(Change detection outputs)
______________________________

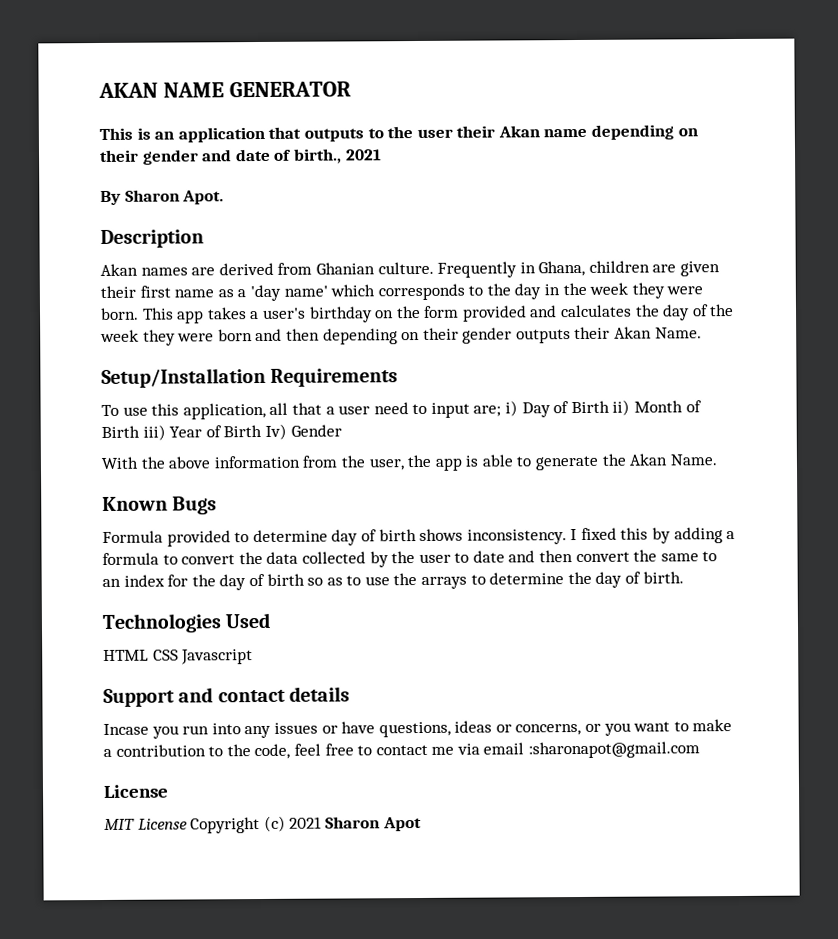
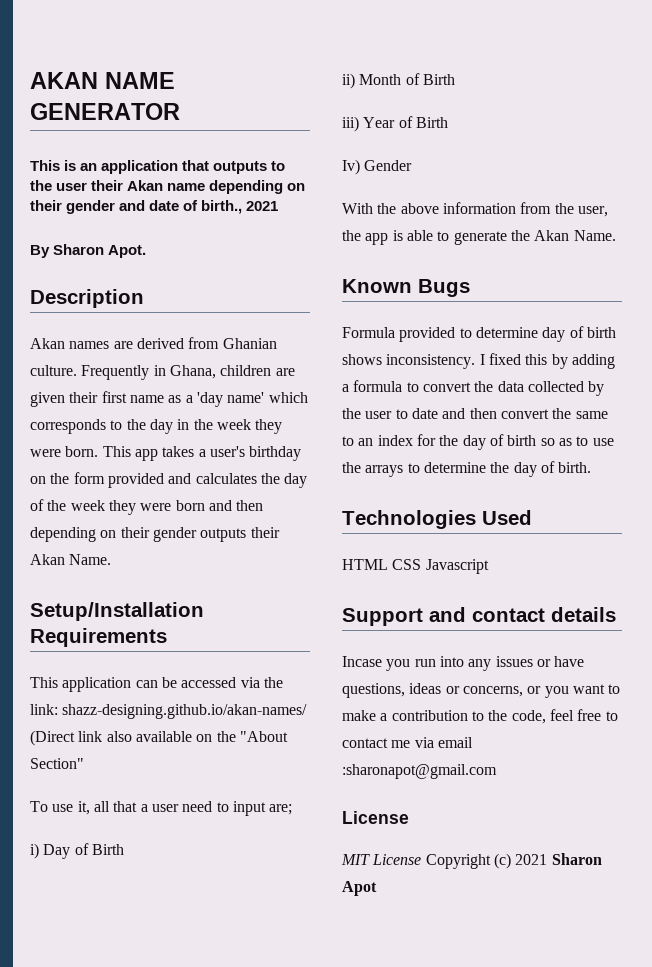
(399, 377) none -> [30,677,283,692] [30,704,308,719] [30,730,288,746] [30,758,84,769] // This application can be accessed via the link: shazz-designing.github.io/akan-names/ (Direct link also available on the "About Section"
[151,402,266,420] this application, -> [77,801,90,815] it,
(502, 411) none -> (293, 809) //
(610, 407) none -> (124, 849) //
(140, 431) none -> (455, 79) //
(263, 431) none -> (448, 122) //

______________________________

The task
The reply should reproduce every entry above word for word and contain no pictures.

Your solution
(399, 377) none -> [30,677,283,692] [30,704,308,719] [30,730,288,746] [30,758,84,769] // This application can be accessed via the link: shazz-designing.github.io/akan-names/ (Direct link also available on the "About Section"
[151,402,266,420] this application, -> [77,801,90,815] it,
(502, 411) none -> (293, 809) //
(610, 407) none -> (124, 849) //
(140, 431) none -> (455, 79) //
(263, 431) none -> (448, 122) //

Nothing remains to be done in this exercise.